── INFORMATION PROVIDED

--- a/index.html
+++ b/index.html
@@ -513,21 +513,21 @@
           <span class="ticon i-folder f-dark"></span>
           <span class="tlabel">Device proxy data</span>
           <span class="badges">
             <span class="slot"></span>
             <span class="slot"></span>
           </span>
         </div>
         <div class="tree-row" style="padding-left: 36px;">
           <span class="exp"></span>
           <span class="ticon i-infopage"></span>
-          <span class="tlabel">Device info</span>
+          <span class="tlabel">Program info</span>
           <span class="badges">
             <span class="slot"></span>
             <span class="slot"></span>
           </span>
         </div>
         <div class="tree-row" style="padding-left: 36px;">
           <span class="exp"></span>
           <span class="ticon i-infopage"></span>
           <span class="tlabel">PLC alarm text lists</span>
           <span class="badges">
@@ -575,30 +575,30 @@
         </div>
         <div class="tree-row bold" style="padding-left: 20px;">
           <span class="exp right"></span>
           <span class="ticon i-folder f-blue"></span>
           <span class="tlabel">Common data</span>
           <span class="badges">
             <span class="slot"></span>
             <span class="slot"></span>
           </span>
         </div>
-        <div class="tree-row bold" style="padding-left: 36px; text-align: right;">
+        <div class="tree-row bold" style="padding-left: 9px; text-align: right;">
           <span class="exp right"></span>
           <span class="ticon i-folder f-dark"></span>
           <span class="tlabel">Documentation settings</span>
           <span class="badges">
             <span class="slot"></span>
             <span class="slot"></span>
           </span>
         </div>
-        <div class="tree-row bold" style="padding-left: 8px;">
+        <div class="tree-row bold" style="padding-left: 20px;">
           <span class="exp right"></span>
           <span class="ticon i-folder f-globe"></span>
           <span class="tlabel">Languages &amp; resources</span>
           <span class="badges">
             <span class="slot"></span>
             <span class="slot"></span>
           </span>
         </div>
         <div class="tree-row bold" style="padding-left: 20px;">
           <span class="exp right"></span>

────
── INFORMATION PROVIDED

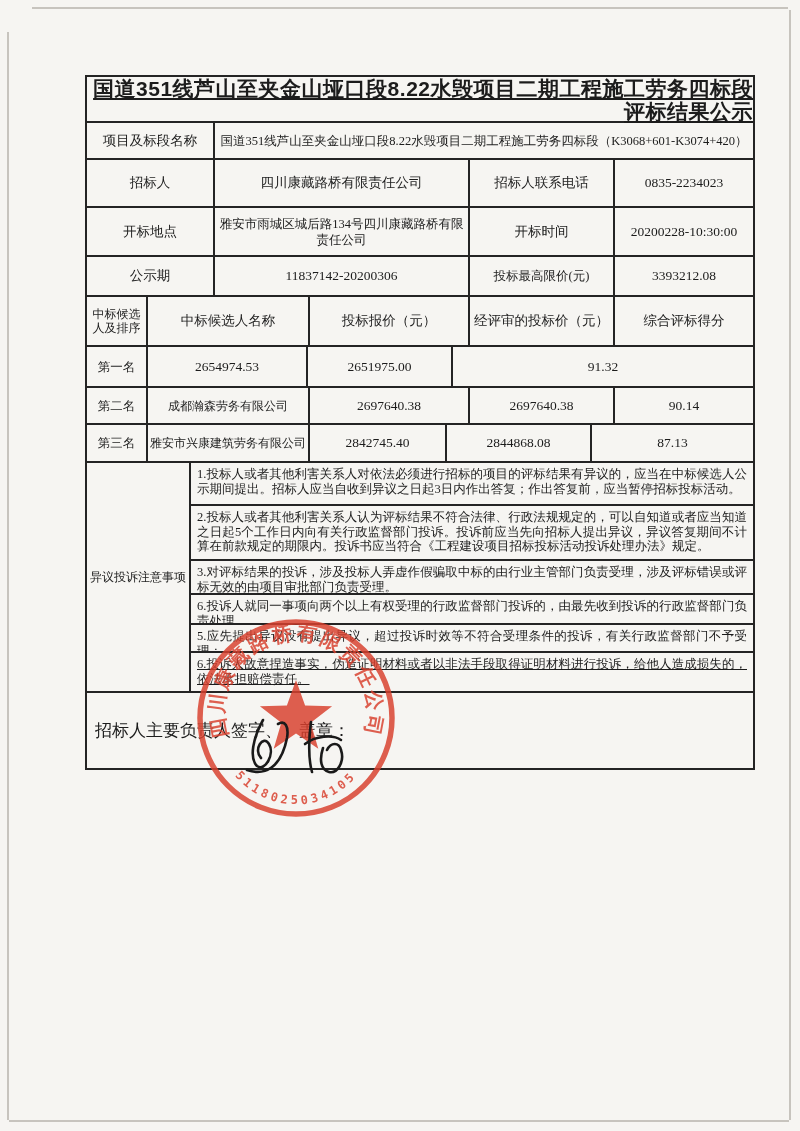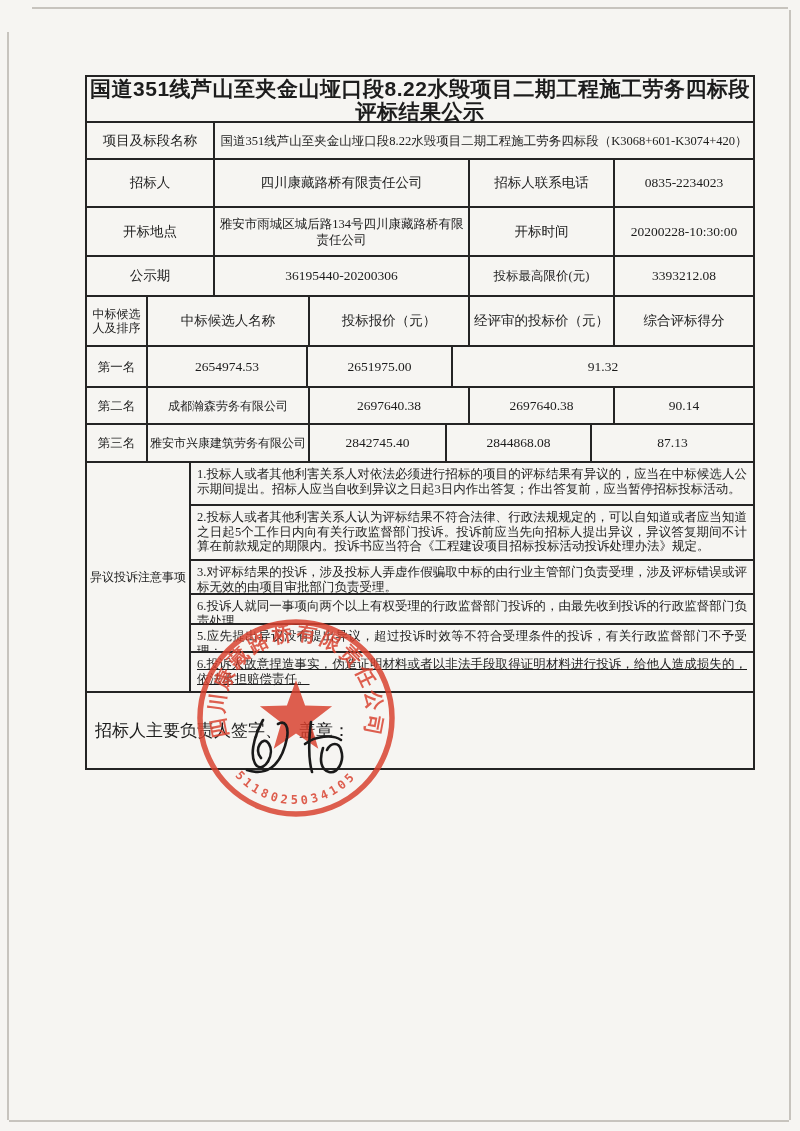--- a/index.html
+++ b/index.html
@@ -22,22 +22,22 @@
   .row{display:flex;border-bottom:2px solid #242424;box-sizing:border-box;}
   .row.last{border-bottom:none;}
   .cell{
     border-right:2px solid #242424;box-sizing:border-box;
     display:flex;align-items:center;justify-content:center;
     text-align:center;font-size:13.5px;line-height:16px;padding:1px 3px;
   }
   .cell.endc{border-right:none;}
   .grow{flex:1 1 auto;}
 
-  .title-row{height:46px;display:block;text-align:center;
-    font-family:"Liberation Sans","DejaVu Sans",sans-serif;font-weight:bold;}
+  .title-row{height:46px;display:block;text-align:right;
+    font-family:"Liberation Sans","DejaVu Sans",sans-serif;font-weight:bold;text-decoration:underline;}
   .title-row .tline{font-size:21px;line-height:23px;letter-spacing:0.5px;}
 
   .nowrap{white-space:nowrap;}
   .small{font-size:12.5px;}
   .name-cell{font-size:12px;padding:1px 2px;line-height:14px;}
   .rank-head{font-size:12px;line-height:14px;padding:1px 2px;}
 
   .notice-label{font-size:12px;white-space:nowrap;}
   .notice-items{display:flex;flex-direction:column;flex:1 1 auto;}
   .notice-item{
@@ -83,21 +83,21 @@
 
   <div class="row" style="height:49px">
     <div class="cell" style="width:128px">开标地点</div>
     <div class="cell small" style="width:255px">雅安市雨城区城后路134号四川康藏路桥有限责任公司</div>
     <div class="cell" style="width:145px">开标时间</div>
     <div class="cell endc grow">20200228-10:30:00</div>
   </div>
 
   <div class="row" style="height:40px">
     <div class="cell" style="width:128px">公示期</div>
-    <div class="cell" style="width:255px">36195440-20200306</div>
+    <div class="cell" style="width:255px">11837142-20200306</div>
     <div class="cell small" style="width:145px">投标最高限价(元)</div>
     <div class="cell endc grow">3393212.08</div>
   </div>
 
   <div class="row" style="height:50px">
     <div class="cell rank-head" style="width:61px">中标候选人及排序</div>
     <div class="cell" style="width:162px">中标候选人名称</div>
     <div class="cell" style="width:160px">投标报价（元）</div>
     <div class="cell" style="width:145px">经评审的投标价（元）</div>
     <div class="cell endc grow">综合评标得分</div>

────

_ASSIGNED TASK_
A line qualifies when it holds the word "sizing"; report all qualifying lines from the records above.

_ANSWER AREA_
   .row{display:flex;border-bottom:2px solid #242424;box-sizing:border-box;}
     border-right:2px solid #242424;box-sizing:border-box;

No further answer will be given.